___ INFORMATION SHOWN
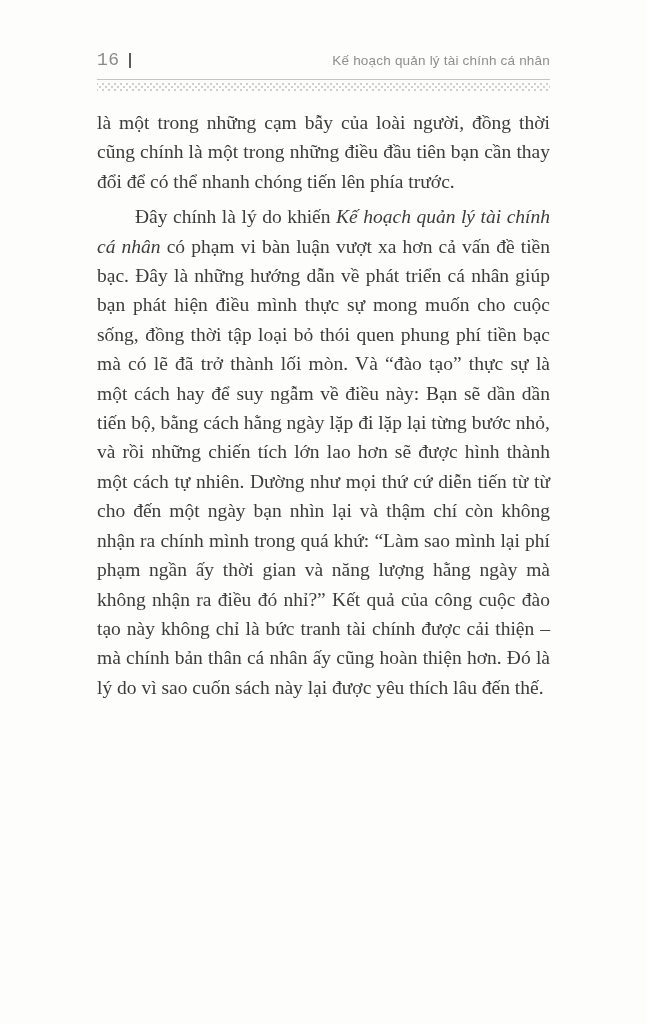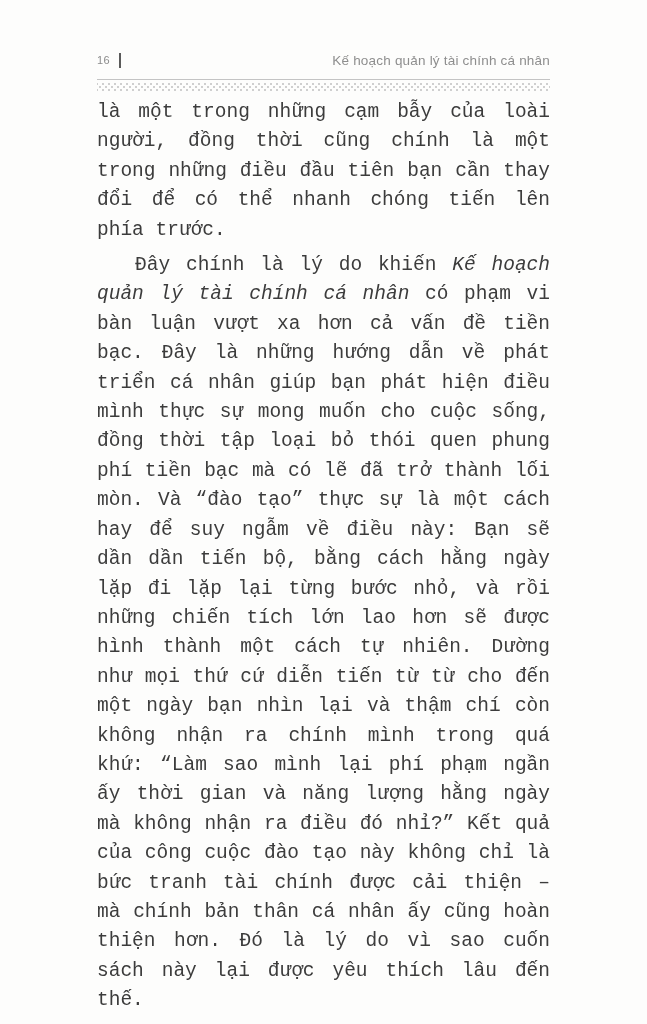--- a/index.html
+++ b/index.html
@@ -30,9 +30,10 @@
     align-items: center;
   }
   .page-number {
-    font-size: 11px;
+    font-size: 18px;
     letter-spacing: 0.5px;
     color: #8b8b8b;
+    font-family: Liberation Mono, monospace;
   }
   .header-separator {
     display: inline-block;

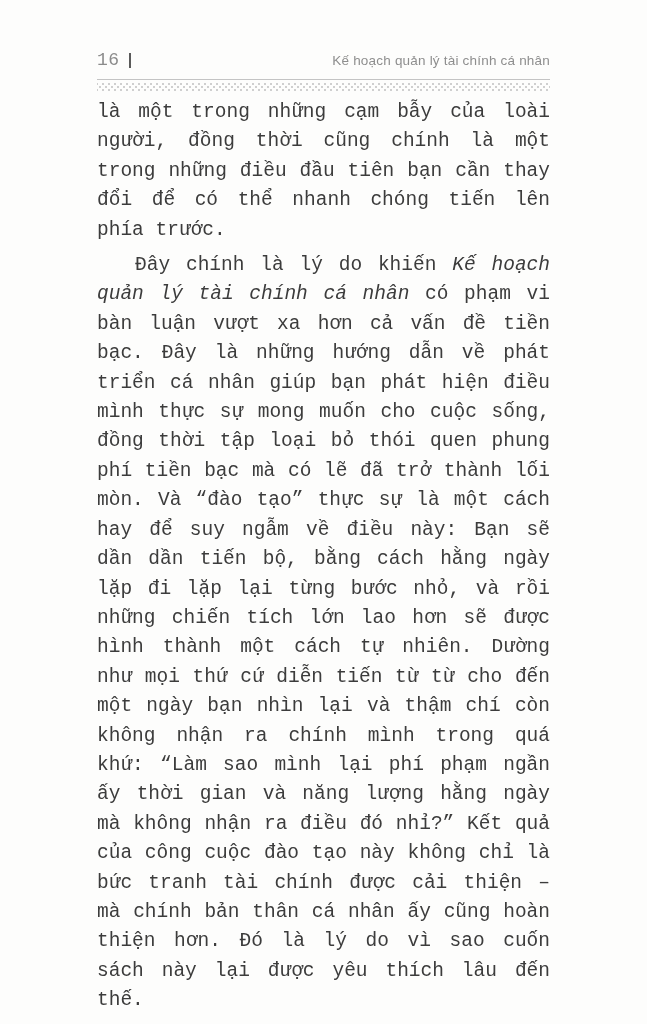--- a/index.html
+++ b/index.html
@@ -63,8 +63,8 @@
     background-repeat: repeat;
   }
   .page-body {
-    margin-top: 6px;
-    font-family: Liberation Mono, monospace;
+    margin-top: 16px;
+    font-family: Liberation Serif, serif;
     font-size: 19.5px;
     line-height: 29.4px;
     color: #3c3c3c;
______
WHAT THE TASK ASKS.
Search the material above for "Liberation". Copy each line that has it.

TASK RESULT.
+    font-family: Liberation Mono, monospace;
-    font-family: Liberation Mono, monospace;
+    font-family: Liberation Serif, serif;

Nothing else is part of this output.